Phylogenetic analysis based on whole-genome sequence alignment revealed the taxonomic placement of Bordetella petrii strain P003 within the Bordetella genus (Figure 5). The maximum-likelihood tree demonstrated that strain P003 clustered tightly with other B. petrii reference strains, including WP_230659576.1, WP_026639479.1, WP_09354217.1, and WP_012247278.1, supported by high bootstrap values (ranging from 61 to 100), indicating a phylogenetic relatedness. The Bordetella clade formed a distinct and well-supported monophyletic group separate from other genera, such as Paraburkholderia, Caballeronia, and Burkholderia. Within this broader phylogenetic framework, Paraburkholderia species formed a closely related sister clade with moderate bootstrap support (44–100), followed by distinct branches comprising Caballeronia and Burkholderia taxa. The position of strain P003 (marked by a red diamond) within the B. petrii cluster confirmed the high degree of evolutionary conservation within the species. These findings further corroborate the genetic relatedness of strain P003 to environmental B. petrii isolates, supporting its placement in the Bordetella genus and suggesting that they have similar ecological and functional characteristics.

3.5. Comparison of B. petrii Genomes

Comparative genomic synteny analysis of Bordetella petrii strain P003 and three reference strains (B. petrii NC_010170, J49, and J51) revealed a high degree of conserved gene order and structural organization, with several regions of syntenic blocks observed across the genomes (Figure 6). The isolate P003 exhibited extensive genome collinearity with B. petrii NC_010170, indicating close evolutionary relatedness and conservation of the gene content. However, certain genomic regions showed clear rearrangements, inversions, and insertions, particularly when compared with strains J49 and J51, as evidenced by the crossing lines and the disrupted syntenic blocks. These structural variations suggest genomic plasticity and possible strain-specific adaptation mechanisms. Additionally, the observed variability in the genome architecture among B. petrii strains may be attributed to the acquisition or loss of mobile genetic elements or genomic islands. The conserved core regions shared across all four strains support a common evolutionary lineage, whereas the divergent regions indicate the influence of horizontal gene transfer and selective pressure in shaping strain-specific functional capabilities.
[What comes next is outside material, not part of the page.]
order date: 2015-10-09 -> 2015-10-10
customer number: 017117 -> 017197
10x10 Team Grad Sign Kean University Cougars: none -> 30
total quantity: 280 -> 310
A detailed comparative genomic analysis of the pca gene cluster, which is a key component of the β-ketoadipate pathway involved in the degradation of aromatic compounds, was conducted for Bordetella petrii strain P003 against the reference genome (NC_010170) (Table 2). In strain P003, a remarkable expansion and diversification of pca genes was observed. Specifically, the genome encodes at least seven distinct paralogs of pcaI and pcaJ, which encode subunits A and B of 3-oxoadipate CoA-transferase (EC 2.8.3.6, COG1788 and COG2057, respectively), critical enzymes for converting β-ketoadipate into its CoA-activated form. These gene copies are distributed across various locally collinear blocks (LCBs), suggesting multiple duplications or horizontal gene transfer events, and their consistent reverse orientation may indicate conservation in transcriptional directionality.
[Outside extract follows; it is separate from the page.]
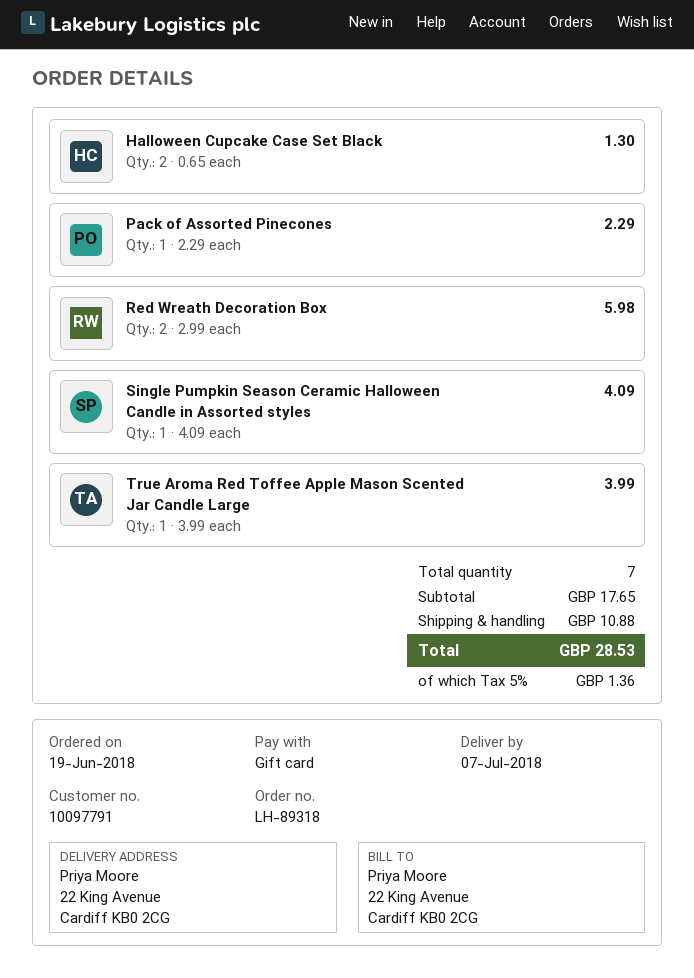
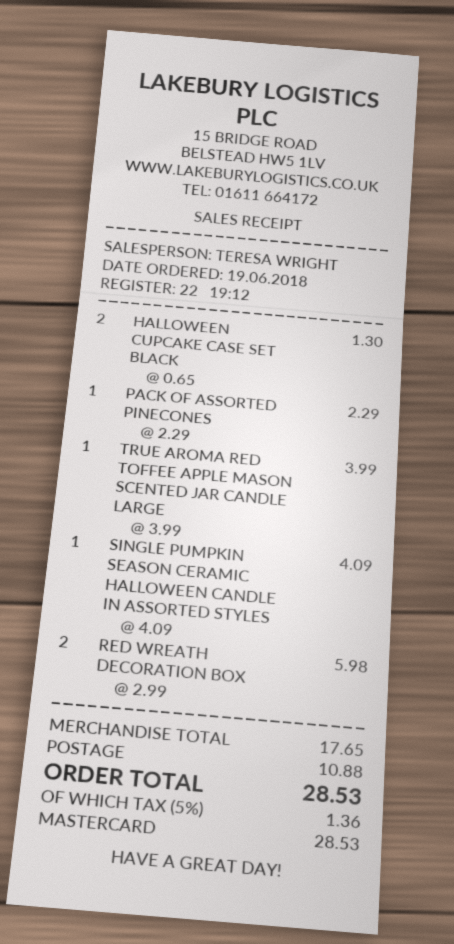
payment method: gift card -> Mastercard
In addition to pcaI and pcaJ, strain P003 harbors three variants of pcaF (beta-ketoadipyl-CoA thiolase, EC 2.3.1.174), which is involved in the cleavage of β-ketoadipyl-CoA, a step downstream in the pathway. Furthermore, multiple copies of pcaR (COG1414), encoding transcriptional regulators of the pca regulon, were found, indicating potential regulatory complexity that might allow fine-tuning of responses to different aromatic substrates. The presence of pcaG and pcaH, which encode the alpha and beta subunits of protocatechuate 3,4-dioxygenase (EC 1.13.11.3), was conserved between P003 and the reference strain, highlighting the importance of ring-cleavage steps in protocatechuate catabolism.
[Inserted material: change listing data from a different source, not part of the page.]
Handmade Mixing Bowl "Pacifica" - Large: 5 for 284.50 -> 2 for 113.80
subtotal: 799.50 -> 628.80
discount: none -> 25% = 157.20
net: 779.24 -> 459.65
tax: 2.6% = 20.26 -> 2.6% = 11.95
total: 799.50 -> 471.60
Interestingly, several pcaB genes (encoding 3-carboxy-cis,cis-muconate cycloisomerase, EC 5.5.1.2) were also found, some of which lie outside the LCBs, potentially representing genomic islands or mobile elements. Moreover, the reference strain contained unique genes, such as pcaQ, another regulatory gene, and two different variants of pcaD (3-oxoadipate enol-lactonase, EC 3.1.1.24), which were not observed in the same configuration in strain P003. The redundancy and widespread genomic distribution of pca gene clusters in P003 strongly suggest a high degree of metabolic plasticity and environmental adaptability, enabling the organism to degrade a broad spectrum of aromatic compounds. This gene organization may reflect adaptation to complex ecological niches, where the availability and types of aromatic substrates fluctuate, thus providing a selective advantage for survival and ecological competitiveness.

4. Discussion

This study focused on the biochemical basis of polycyclic aromatic hydrocarbon (PAH) degradation in bacteria and the discovery of a novel PAH-degrading bacterium. In silico characterizations of such bacteria have been performed to deepen our understanding of PAH-degrading bacteria. Bordetella petrii strain P003 was isolated from crude oil in Kuwait. Based on biochemical tests and the 16S rRNA phylogenetic tree, it was classified as a member of the Bordetella genus. This strain can biodegrade phenanthrene (3-ring), pyrene (4-ring), and benzo[a]pyrene (5-ring) PAHs [11]. Numerous bacterial species, including Bordetella, Stenotrophomonas, Pseudomonas, and Rhodococcus spp., have been found to possess the ability to degrade PAHs. These bacteria can survive in specific ecological niches with limited nutrient availability and extreme environmental conditions, such as high acidity or alkalinity [21,22]. Intriguingly, the genome size of our local isolate was found to be smaller than that of the DSM 12,804 strain, the latter displaying a genome size of 5,287,950 bp, a GC content of 65.48%, 5105 genes, 9 rRNAs, and 51 tRNAs [9]. Our current research isolated B. petrii P003 from oil-contaminated soil samples, indicating its potential to produce PAH-degrading enzymes and survive in various extreme environmental conditions.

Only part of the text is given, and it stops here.